The request was the first of several to come. It’s part of a review required by the Economic Growth and Regulatory Paperwork Reduction Act (EGRPRA). Passed in 1996, the law requires that regulations prescribed by the Federal Financial Institutions Examination Council, Office of the Comptroller of the Currency, Federal Deposit Insurance Corporation, and Board of Governors of the Federal Reserve System be reviewed by those agencies at least once every 10 years. Federal regulators are supposedly rooting out those regulations identified as outdated, unnecessary or unduly burdensome, though they’ve placed limits on the scope of their review.
But if community bankers in Massachusetts – perhaps the most cautious and conservative bankers in the United States – could take their pick, which rules and regs would get the ax?
BSA, HMDA Would Make The Wish List
Several bankers interviewed for this article mentioned the Bank Secrecy Act as particularly burdensome.
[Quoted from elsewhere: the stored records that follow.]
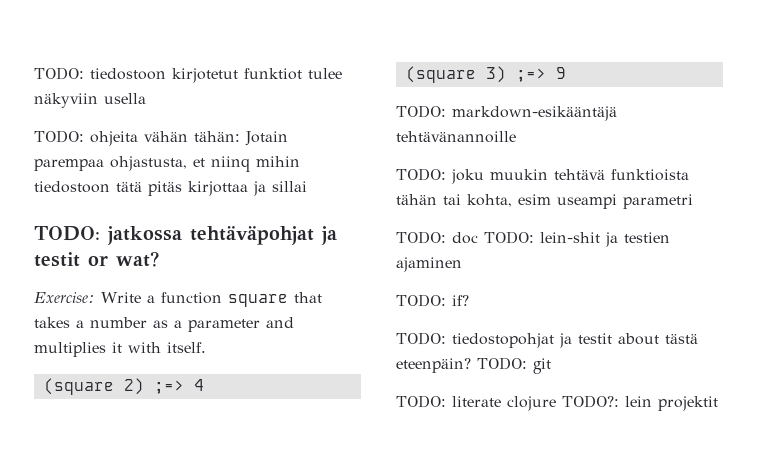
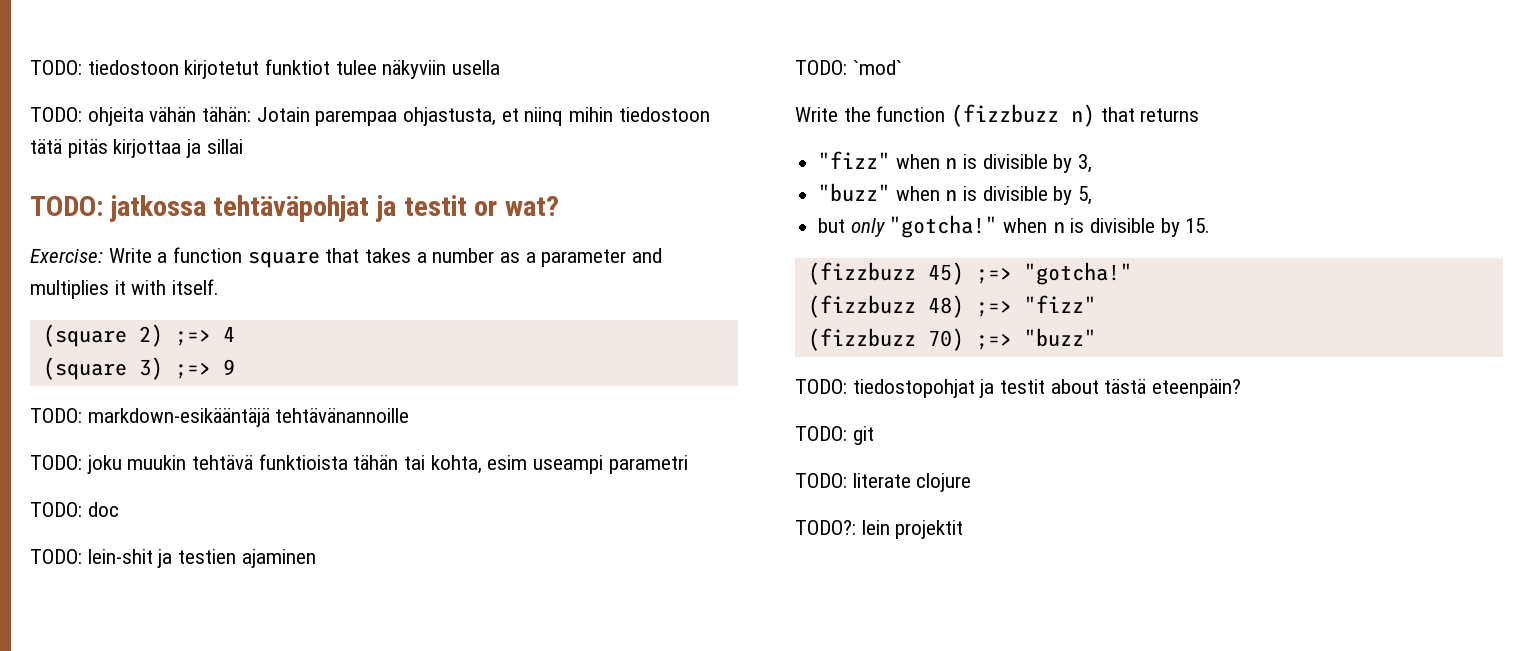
(478, 238) none -> (119, 509) //
[452,295,469,306] if? -> [852,60,902,75] [795,104,1200,127] [818,151,1093,173] [818,183,1093,205] [818,215,1211,238] [807,262,1132,285] [807,295,1096,318] [807,328,1096,351] `mod` // Write the function (fizzbuzz n) that returns // "fizz" when n is divisible by 3, // "buzz" when n is divisible by 5, // but only "gotcha!" when n is divisible by 15. // (fizzbuzz 45) ;=> "gotcha!" // (fizzbuzz 48) ;=> "fizz" // (fizzbuzz 70) ;=> "buzz"
(471, 365) none -> (1242, 388) //
(556, 403) none -> (972, 482) //

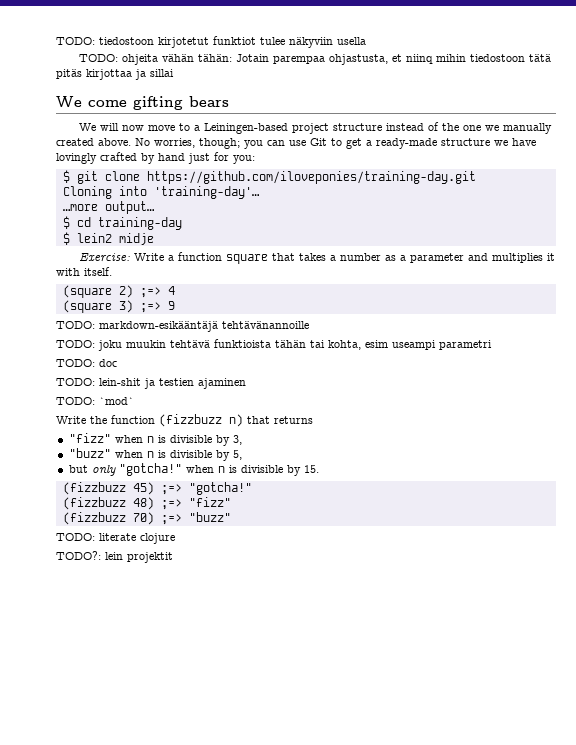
[30,195,560,222] TODO: jatkossa tehtäväpohjat ja testit or wat? -> [56,96,229,110] [79,122,553,134] [56,138,536,149] [56,152,255,164] [62,170,476,184] [62,186,259,199] [62,201,154,214] [62,216,182,230] [62,232,154,245] We come gifting bears // We will now move to a Leiningen-based project structure instead of the one we manually created above. No worries, though; you can use Git to get a ready-made structure we have lovingly crafted by hand just for you: // $ git clone https://github.com/iloveponies/training-day.git // Cloning into 'training-day'… // …more output… // $ cd training-day // $ lein2 midje
[795,379,1242,398] [795,426,874,445] // TODO: tiedostopohjat ja testit about tästä eteenpäin? // TODO: git -> (231, 517) none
Though bankers can understand and accept the original intent as good, they feel the benefit does not outweigh the burden.
“It takes up a tremendous amount of employee time and has related software costs, and is constantly evolving, which means additional expense for the bank,” said Glen S. White, the chairman and CEO of Mutual Bank in Whitman. “Plus, individual examiners have their own twist or interpretation on the regulation, which naturally requires even more monitoring and reporting.”
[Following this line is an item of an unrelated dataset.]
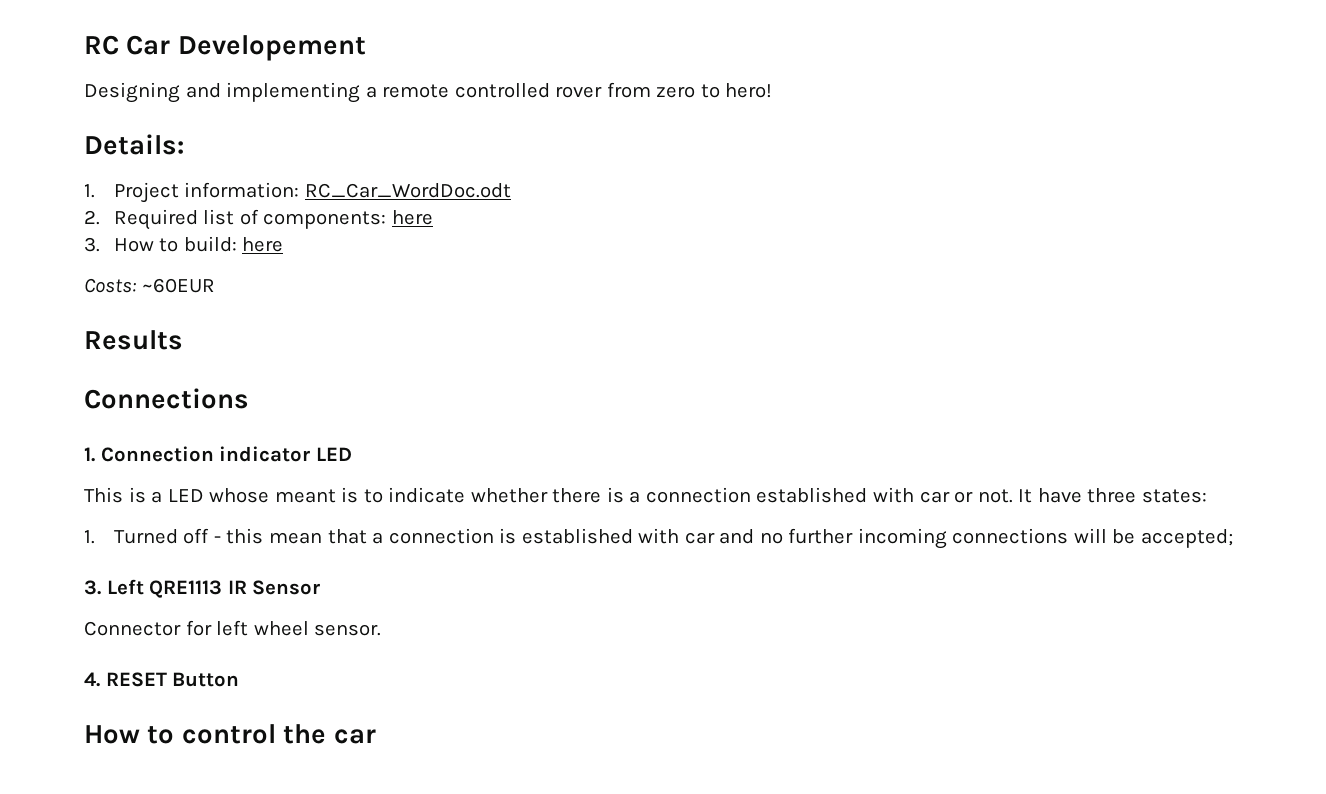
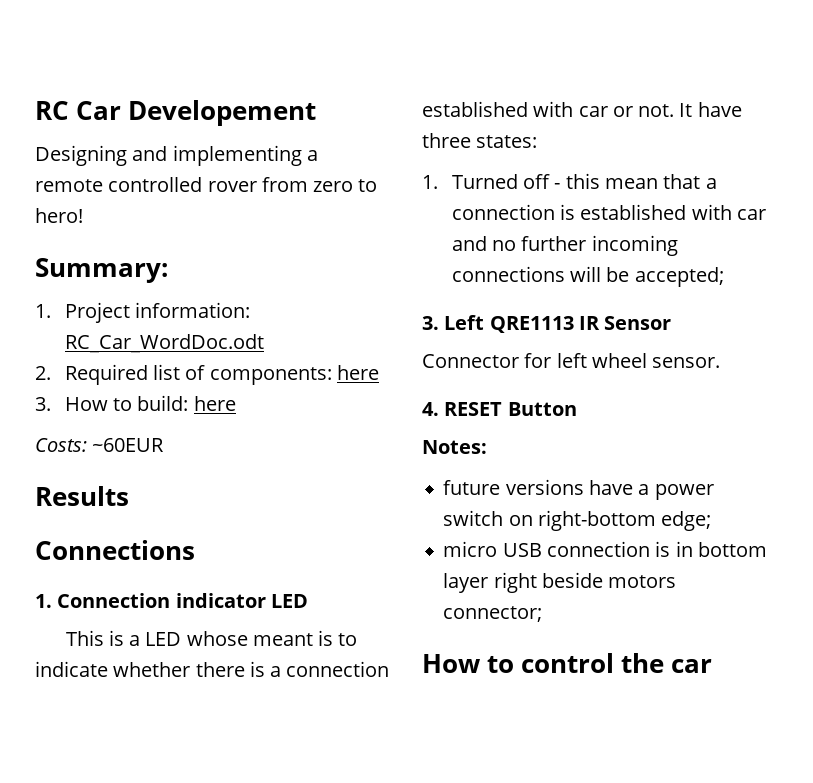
[84,134,184,155] Details: -> [35,258,168,283] Summary:
(240, 679) none -> [422,440,487,454] [443,479,714,500] [443,510,712,531] [443,541,767,557] [443,572,677,593] [443,606,543,622] // Notes: // future versions have a power switch on right-bottom edge; // micro USB connection is in bottom layer right beside motors connector;

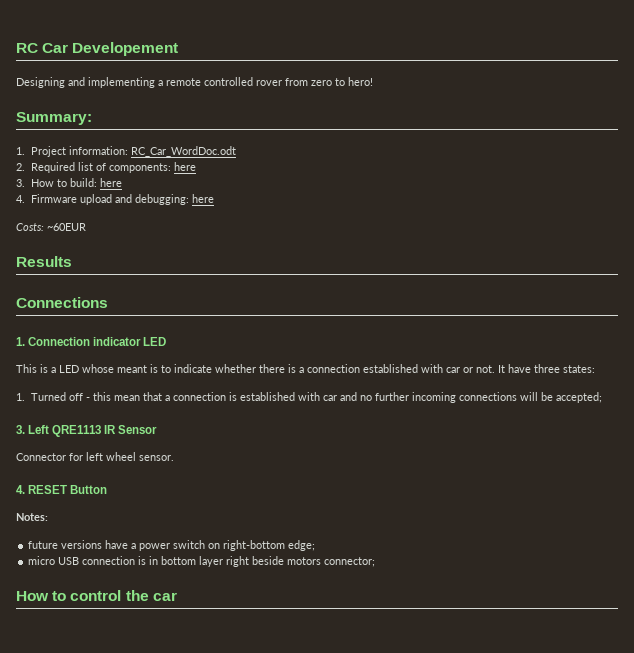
(236, 403) none -> [16,194,214,205] // 4. Firmware upload and debugging: here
The Home Mortgage Disclosure Act (HMDA) also earned the dubious distinction as an onerous rule for community banks to follow, one that Walter J. Dwyer IV, the president and CEO of North Middlesex Savings Bank, mentioned as particularly troublesome.
The problem there is the requirement to fill out no fewer than 30 fields for each HMDA event, with extremely little room for error. And by the way, a home equity line of credit used mainly to pay for a child’s college tuition could still count as a HMDA event if the borrower also used some of that money to put in new countertops, Dwyer said.
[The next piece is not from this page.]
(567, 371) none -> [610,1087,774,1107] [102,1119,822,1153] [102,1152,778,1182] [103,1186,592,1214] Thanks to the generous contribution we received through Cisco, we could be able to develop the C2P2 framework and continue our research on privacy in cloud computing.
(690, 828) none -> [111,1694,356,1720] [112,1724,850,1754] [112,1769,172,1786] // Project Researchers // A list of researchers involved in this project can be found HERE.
“You end up having the person doing it, the person checking the person doing it, and the person checking the person checking the person doing it, just because you’re so afraid of making a mistake. The bar is just so high,” said Julieann M. Thurlow, president and CEO of Reading Co-operative Bank.
“And that’s how you get $400,000 more in compliance costs every year,” she said, referring to the increase in compliance costs at her own bank since 2007.
That’s not small change for a small bank, either. As regulators hand out ever more rules and paperwork, it’s community banks who end up paying a heftier price just to stay in the game, said Robert J. Paulhus Jr., president and CEO of Clinton Savings Bank.
More realistically, community bankers are holding out hope that regulators might ease up a bit on Regulation D, which limits a customer to six monthly withdrawals from a savings or money market account, or that they’ll give some consideration to a Consumer Financial Protection Bureau (CFPB) proposal that would allow bankers to deliver privacy notices electronically.
Too Good To Be True
But you know the old adage: If something sounds too good to be true, then it probably is.
As Jon Skarin, senior vice president of legislative and regulatory police at the Massachusetts Bankers Association, pointed out, the last round of EGRPRA reviews in 2003 did not result in any regulations being repealed. Then the financial crisis happened, and that ultimately brought on an onslaught of new regulations, particularly concerning residential lending.
In this round of reviews, the regulatory agencies have already excluded from review any responsibilities that have been transferred to the CFPB, as well as any pending legislation, Skarin said. And, he added, regulators aren’t doing this out of the goodness of their hearts; they’re doing this because it’s required by law.
Bankers contacted for this story expressed arched-eyebrow skepticism and cautious optimism, but little else at either end of the spectrum. “I absolutely think that this will, at some level, result in some minor reduction in paperwork, except it’s not nearly going to keep up with the flood of additional regulatory burden we’re facing everywhere else,” Dwyer said. “I appreciate that they’re making the effort, but I really wish some of these legislators and examiners could walk a mile in my shoes and see really what it looks like in terms of the onslaught of paperwork."